◆ EXERCISE DETAILS:
Output all of the material once more, so that every line matches the original exactly.

☆ ☆ ☆

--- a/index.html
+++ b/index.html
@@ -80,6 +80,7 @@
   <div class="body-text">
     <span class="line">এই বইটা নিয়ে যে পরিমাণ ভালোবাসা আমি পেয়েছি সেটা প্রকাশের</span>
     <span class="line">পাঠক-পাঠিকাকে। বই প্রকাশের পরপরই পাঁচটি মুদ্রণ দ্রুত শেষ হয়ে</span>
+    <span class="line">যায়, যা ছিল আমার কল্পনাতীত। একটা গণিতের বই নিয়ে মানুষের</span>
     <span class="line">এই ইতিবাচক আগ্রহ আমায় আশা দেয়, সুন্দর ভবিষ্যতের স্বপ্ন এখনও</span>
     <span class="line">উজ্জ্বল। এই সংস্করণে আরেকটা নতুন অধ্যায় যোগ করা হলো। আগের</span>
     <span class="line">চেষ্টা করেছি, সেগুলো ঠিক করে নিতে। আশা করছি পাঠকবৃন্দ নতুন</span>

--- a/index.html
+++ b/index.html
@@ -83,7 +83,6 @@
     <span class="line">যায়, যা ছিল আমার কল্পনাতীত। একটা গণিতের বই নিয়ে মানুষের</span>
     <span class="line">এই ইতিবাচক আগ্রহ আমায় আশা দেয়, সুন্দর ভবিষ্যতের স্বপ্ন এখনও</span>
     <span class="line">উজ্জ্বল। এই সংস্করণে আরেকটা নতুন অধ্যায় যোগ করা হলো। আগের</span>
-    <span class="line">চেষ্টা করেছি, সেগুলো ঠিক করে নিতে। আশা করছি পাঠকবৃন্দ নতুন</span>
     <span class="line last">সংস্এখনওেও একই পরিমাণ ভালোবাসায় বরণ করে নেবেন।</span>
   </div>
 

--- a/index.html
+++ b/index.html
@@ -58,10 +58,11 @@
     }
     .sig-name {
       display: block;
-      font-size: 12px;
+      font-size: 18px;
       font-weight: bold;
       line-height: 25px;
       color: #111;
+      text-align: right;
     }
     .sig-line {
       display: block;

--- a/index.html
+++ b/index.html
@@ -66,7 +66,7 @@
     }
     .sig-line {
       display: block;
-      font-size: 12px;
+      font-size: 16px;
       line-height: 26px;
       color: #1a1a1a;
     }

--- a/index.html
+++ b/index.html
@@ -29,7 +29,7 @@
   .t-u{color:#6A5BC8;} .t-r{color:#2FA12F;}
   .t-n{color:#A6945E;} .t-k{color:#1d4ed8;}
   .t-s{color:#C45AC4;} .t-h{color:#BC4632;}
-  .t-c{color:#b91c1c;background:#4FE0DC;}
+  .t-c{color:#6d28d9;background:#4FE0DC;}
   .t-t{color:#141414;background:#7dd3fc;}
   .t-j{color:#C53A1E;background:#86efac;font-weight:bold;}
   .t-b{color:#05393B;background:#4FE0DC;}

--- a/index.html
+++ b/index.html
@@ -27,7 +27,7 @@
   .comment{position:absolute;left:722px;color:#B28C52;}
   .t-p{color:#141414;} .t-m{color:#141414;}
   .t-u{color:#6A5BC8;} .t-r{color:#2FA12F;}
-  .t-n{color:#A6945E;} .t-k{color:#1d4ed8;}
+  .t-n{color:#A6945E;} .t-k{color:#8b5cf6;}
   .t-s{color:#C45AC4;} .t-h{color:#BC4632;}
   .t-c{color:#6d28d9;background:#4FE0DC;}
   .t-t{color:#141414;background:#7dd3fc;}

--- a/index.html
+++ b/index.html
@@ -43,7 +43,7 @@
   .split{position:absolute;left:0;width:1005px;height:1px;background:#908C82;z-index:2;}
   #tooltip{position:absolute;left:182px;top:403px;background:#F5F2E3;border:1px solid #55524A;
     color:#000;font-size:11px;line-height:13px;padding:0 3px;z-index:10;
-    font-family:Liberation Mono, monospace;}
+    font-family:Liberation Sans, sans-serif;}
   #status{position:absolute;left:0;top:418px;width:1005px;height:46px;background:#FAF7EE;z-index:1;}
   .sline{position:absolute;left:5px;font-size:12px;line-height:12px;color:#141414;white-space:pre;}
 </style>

☆ ☆ ☆

◆ EXERCISE ANSWER:
--- a/index.html
+++ b/index.html
@@ -80,6 +80,7 @@
   <div class="body-text">
     <span class="line">এই বইটা নিয়ে যে পরিমাণ ভালোবাসা আমি পেয়েছি সেটা প্রকাশের</span>
     <span class="line">পাঠক-পাঠিকাকে। বই প্রকাশের পরপরই পাঁচটি মুদ্রণ দ্রুত শেষ হয়ে</span>
+    <span class="line">যায়, যা ছিল আমার কল্পনাতীত। একটা গণিতের বই নিয়ে মানুষের</span>
     <span class="line">এই ইতিবাচক আগ্রহ আমায় আশা দেয়, সুন্দর ভবিষ্যতের স্বপ্ন এখনও</span>
     <span class="line">উজ্জ্বল। এই সংস্করণে আরেকটা নতুন অধ্যায় যোগ করা হলো। আগের</span>
     <span class="line">চেষ্টা করেছি, সেগুলো ঠিক করে নিতে। আশা করছি পাঠকবৃন্দ নতুন</span>

--- a/index.html
+++ b/index.html
@@ -83,7 +83,6 @@
     <span class="line">যায়, যা ছিল আমার কল্পনাতীত। একটা গণিতের বই নিয়ে মানুষের</span>
     <span class="line">এই ইতিবাচক আগ্রহ আমায় আশা দেয়, সুন্দর ভবিষ্যতের স্বপ্ন এখনও</span>
     <span class="line">উজ্জ্বল। এই সংস্করণে আরেকটা নতুন অধ্যায় যোগ করা হলো। আগের</span>
-    <span class="line">চেষ্টা করেছি, সেগুলো ঠিক করে নিতে। আশা করছি পাঠকবৃন্দ নতুন</span>
     <span class="line last">সংস্এখনওেও একই পরিমাণ ভালোবাসায় বরণ করে নেবেন।</span>
   </div>
 

--- a/index.html
+++ b/index.html
@@ -58,10 +58,11 @@
     }
     .sig-name {
       display: block;
-      font-size: 12px;
+      font-size: 18px;
       font-weight: bold;
       line-height: 25px;
       color: #111;
+      text-align: right;
     }
     .sig-line {
       display: block;

--- a/index.html
+++ b/index.html
@@ -66,7 +66,7 @@
     }
     .sig-line {
       display: block;
-      font-size: 12px;
+      font-size: 16px;
       line-height: 26px;
       color: #1a1a1a;
     }

--- a/index.html
+++ b/index.html
@@ -29,7 +29,7 @@
   .t-u{color:#6A5BC8;} .t-r{color:#2FA12F;}
   .t-n{color:#A6945E;} .t-k{color:#1d4ed8;}
   .t-s{color:#C45AC4;} .t-h{color:#BC4632;}
-  .t-c{color:#b91c1c;background:#4FE0DC;}
+  .t-c{color:#6d28d9;background:#4FE0DC;}
   .t-t{color:#141414;background:#7dd3fc;}
   .t-j{color:#C53A1E;background:#86efac;font-weight:bold;}
   .t-b{color:#05393B;background:#4FE0DC;}

--- a/index.html
+++ b/index.html
@@ -27,7 +27,7 @@
   .comment{position:absolute;left:722px;color:#B28C52;}
   .t-p{color:#141414;} .t-m{color:#141414;}
   .t-u{color:#6A5BC8;} .t-r{color:#2FA12F;}
-  .t-n{color:#A6945E;} .t-k{color:#1d4ed8;}
+  .t-n{color:#A6945E;} .t-k{color:#8b5cf6;}
   .t-s{color:#C45AC4;} .t-h{color:#BC4632;}
   .t-c{color:#6d28d9;background:#4FE0DC;}
   .t-t{color:#141414;background:#7dd3fc;}

--- a/index.html
+++ b/index.html
@@ -43,7 +43,7 @@
   .split{position:absolute;left:0;width:1005px;height:1px;background:#908C82;z-index:2;}
   #tooltip{position:absolute;left:182px;top:403px;background:#F5F2E3;border:1px solid #55524A;
     color:#000;font-size:11px;line-height:13px;padding:0 3px;z-index:10;
-    font-family:Liberation Mono, monospace;}
+    font-family:Liberation Sans, sans-serif;}
   #status{position:absolute;left:0;top:418px;width:1005px;height:46px;background:#FAF7EE;z-index:1;}
   .sline{position:absolute;left:5px;font-size:12px;line-height:12px;color:#141414;white-space:pre;}
 </style>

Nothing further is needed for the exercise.